Due to the ever-present threat of natural disasters, ranging from earthquakes, tsunamis, floods, mudslides to typhoons or even volcanoes that could strike at any time, Japanese culture puts a premium on minimizing any perceived risk and on planning for every eventuality. (read more about this topic in this JCO article)
These copious natural threats have also left another imprint on the Japanese psyche: the famous “never give up” spirit!
This attitude is referenced in a popular phrase like “Sho ga nai” as in “it can´t be changed so let us make the most of it”.
In short, this “never give up” spirit postulates that even though a situation may not be ideal or outright catastrophic, this should not be seen as a reason to lose hope or even throw in the towel but rather as an opportunity to find out what could be achieved if you, together with your fellow group members, kept trying against all odds.
So, one more important thing to note is that, as opposed to more Western shows like “American gladiator” where individuals are trying to win, it is usually a group of participants that compete against the host which reflects a certain Japanese group orientation.
Similar shows would feature ordeals where people would “fall into a bottomless pit” or “be stuck in a box that is slowly filling up with water” were they not able to solve a riddle in time.
These threats are only for show, of course, as there is such a thing as liability in Japanese law too…
All of this speaks directly to the core Japanese belief in that “you can never know what you will be able to achieve unless you keep doing it”.

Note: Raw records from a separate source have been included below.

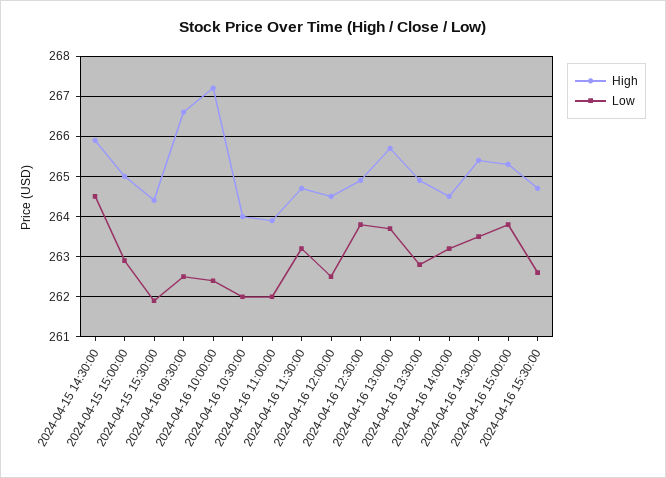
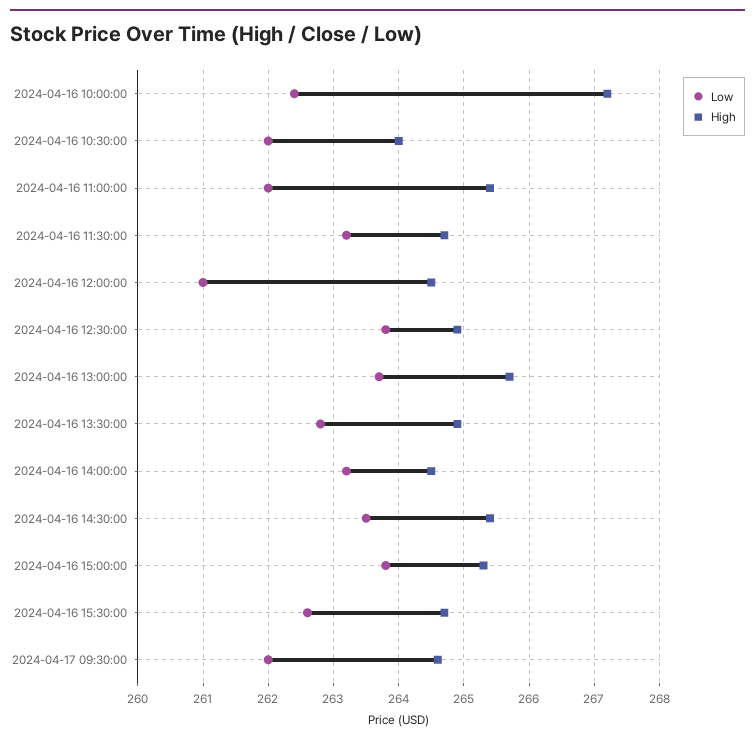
High, 2024-04-15 14:30:00: 266 -> none
Low, 2024-04-15 14:30:00: 264.5 -> none
High, 2024-04-15 15:00:00: 265 -> none
Low, 2024-04-15 15:00:00: 263 -> none
High, 2024-04-15 15:30:00: 264.5 -> none
Low, 2024-04-15 15:30:00: 262 -> none
High, 2024-04-16 09:30:00: 266.5 -> none
Low, 2024-04-16 09:30:00: 262.5 -> none
High, 2024-04-16 11:00:00: 264 -> 265.4
Low, 2024-04-16 12:00:00: 262.5 -> 261
Low, 2024-04-17 09:30:00: none -> 262
High, 2024-04-17 09:30:00: none -> 264.6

Expressions like “3 years on top of a stone” are often used when someone appears to want to give up too soon, be it a young child fed up with doing homework or a newcomer in a company feeling overwhelmed by the workload.
On a related note, many non-Japanese that have worked in Japan might remember their first earthquake in the office. Usually, the Japanese would keep their calm and continue working even when all non-Japanese were already half-way out of the building running for their lives…
Lastly, we should not forget to mention that the way Japanese companies would traditionally set very high or even unrealistic targets is also directly influenced by this “never give up” spirit. (read more about that topic in this JCO article)
It is easy to see how a only culture like the Japanese could be the birthplace of this type of game show, even though Takeshi’s castle has since spawned many versions in other countries too.